# Plant IDs needed



## KarmaPolice (Apr 25, 2012)

*A couple Peperomias I have lost the IDs for and some others:*
If you are able to help ID any, it would help out a lot. Thanks

#1


#2


#3


#4


----------



## jacobi (Dec 15, 2010)

Are you certain #3 is a Peperomia? It looks like a Cissus to me.


----------



## VenomR00 (Apr 23, 2010)

I think number three is Mauran's Mystery Vine. I believe someone ID a few months ago.


----------



## epiphytes etc. (Nov 22, 2010)

Definitely Cissus amazonica


----------



## IEatBugs (May 15, 2012)

#4 looks to be Peperomia angulata I believe.


----------



## KarmaPolice (Apr 25, 2012)

jacobi said:


> Are you certain #3 is a Peperomia? It looks like a Cissus to me.


I just meant that the first two were Peperomia, the others are unknown to me.



epiphytes etc. said:


> Definitely Cissus amazonica


Thanks Epiphyte, 



IEatBugs said:


> #4 looks to be Peperomia angulata I believe.

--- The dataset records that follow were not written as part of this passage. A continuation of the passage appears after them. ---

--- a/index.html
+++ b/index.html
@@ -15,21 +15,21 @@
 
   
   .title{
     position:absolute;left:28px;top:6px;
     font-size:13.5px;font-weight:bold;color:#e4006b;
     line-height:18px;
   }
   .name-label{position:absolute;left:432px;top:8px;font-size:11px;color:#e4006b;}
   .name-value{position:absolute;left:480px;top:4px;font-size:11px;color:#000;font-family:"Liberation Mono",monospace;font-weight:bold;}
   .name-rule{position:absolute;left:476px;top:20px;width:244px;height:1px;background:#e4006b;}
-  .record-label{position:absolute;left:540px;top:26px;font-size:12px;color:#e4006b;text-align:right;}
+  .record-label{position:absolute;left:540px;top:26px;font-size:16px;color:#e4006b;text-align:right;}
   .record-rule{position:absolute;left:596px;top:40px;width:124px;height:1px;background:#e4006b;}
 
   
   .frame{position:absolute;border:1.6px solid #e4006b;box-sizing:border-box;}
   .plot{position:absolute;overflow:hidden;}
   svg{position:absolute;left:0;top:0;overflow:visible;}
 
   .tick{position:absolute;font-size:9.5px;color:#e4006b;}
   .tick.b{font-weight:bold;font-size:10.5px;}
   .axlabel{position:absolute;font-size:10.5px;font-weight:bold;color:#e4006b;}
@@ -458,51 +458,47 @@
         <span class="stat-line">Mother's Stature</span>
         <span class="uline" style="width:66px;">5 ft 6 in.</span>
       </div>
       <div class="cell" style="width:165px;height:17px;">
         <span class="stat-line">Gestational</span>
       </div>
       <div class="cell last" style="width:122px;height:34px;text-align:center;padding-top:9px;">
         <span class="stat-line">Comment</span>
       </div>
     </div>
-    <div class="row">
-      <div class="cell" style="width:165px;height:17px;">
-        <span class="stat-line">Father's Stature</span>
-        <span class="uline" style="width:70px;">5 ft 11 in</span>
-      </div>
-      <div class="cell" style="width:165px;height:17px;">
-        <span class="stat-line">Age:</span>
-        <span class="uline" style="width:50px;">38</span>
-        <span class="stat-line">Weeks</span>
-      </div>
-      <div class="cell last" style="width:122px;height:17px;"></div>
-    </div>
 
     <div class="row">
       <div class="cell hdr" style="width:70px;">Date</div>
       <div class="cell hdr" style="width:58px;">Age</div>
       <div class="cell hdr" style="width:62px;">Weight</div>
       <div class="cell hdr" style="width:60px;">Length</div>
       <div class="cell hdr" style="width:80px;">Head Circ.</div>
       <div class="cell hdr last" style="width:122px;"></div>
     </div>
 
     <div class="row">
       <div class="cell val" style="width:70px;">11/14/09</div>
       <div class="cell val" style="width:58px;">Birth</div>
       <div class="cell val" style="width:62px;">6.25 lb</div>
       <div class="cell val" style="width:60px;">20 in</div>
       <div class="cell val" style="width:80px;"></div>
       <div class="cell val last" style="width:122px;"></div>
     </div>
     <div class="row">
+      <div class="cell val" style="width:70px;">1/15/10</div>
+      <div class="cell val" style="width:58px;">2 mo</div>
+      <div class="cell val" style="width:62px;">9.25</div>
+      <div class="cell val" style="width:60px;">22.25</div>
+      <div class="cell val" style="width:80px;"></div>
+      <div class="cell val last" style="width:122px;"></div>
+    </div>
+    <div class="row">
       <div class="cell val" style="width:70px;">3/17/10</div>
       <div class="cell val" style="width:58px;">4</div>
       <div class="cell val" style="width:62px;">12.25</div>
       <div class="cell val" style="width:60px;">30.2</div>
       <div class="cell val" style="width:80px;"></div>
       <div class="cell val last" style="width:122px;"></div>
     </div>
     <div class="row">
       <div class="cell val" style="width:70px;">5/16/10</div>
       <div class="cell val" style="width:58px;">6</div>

The one I have is thick and hard with a green stem. not sure if that is the case for this peperomia.


#1 = ?
#2 = ?
#3 = Cissus Amazonica
#4 = Peperomia Angulata ?


----------



## MeiKVR6 (Sep 16, 2008)

#1: Peperomia orba?
#4: Dischidia ovata


----------



## therizman2 (Jul 20, 2008)

#4 Looks more like D. ovata to me.. does not look like a Pep.
#1 Pep. orba... or about a million other names I have seen it go by, but that is the one I stick with and you can find easily on google
#2 Going to guess Peperomia scandens - depending how it is grown, could also be P. glabella though, or a couple others that when grown can take on that same appearance... P. scandens is the weediest of them though, and based on the growth, that is my best guess


----------



## KarmaPolice (Apr 25, 2012)

therizman2 said:


> #4 Looks more like D. ovata to me.. does not look like a Pep.
> #1 Pep. orba... or about a million other names I have seen it go by, but that is the one I stick with and you can find easily on google
> #2 Going to guess Peperomia scandens - depending how it is grown, could also be P. glabella though, or a couple others that when grown can take on that same appearance... P. scandens is the weediest of them though, and based on the growth, that is my best guess


Thanks Mike, I'll have to to take a closer look at #2 when I get off work and see which one best matches.


#1 peperomia orba
#2 peperomia scandens / peperomia glabella
#3 cissus amazonica
#4 dischidia ovata 

I forgot to add these two unknowns to the original list:

#5









#6


----------



## therizman2 (Jul 20, 2008)

#5 Pilea microphylla... hope you like it because it seeds itself like crazy. Actually grows as a weed in south america in cracks of roads and sidewalks.
#6 Peperomia of some sort, I could make guesses, but I wouldnt bet on any one of them being right -- the leaf color is what is throwing me off on making a good guess, maybe someone else can help out...


----------



## KarmaPolice (Apr 25, 2012)

therizman2 said:


> #5 Pilea microphylla... hope you like it because it seeds itself like crazy. Actually grows as a weed in south america in cracks of roads and sidewalks.
> #6 Peperomia of some sort, I could make guesses, but I wouldnt bet on any one of them being right -- the leaf color is what is throwing me off on making a good guess, maybe someone else can help out...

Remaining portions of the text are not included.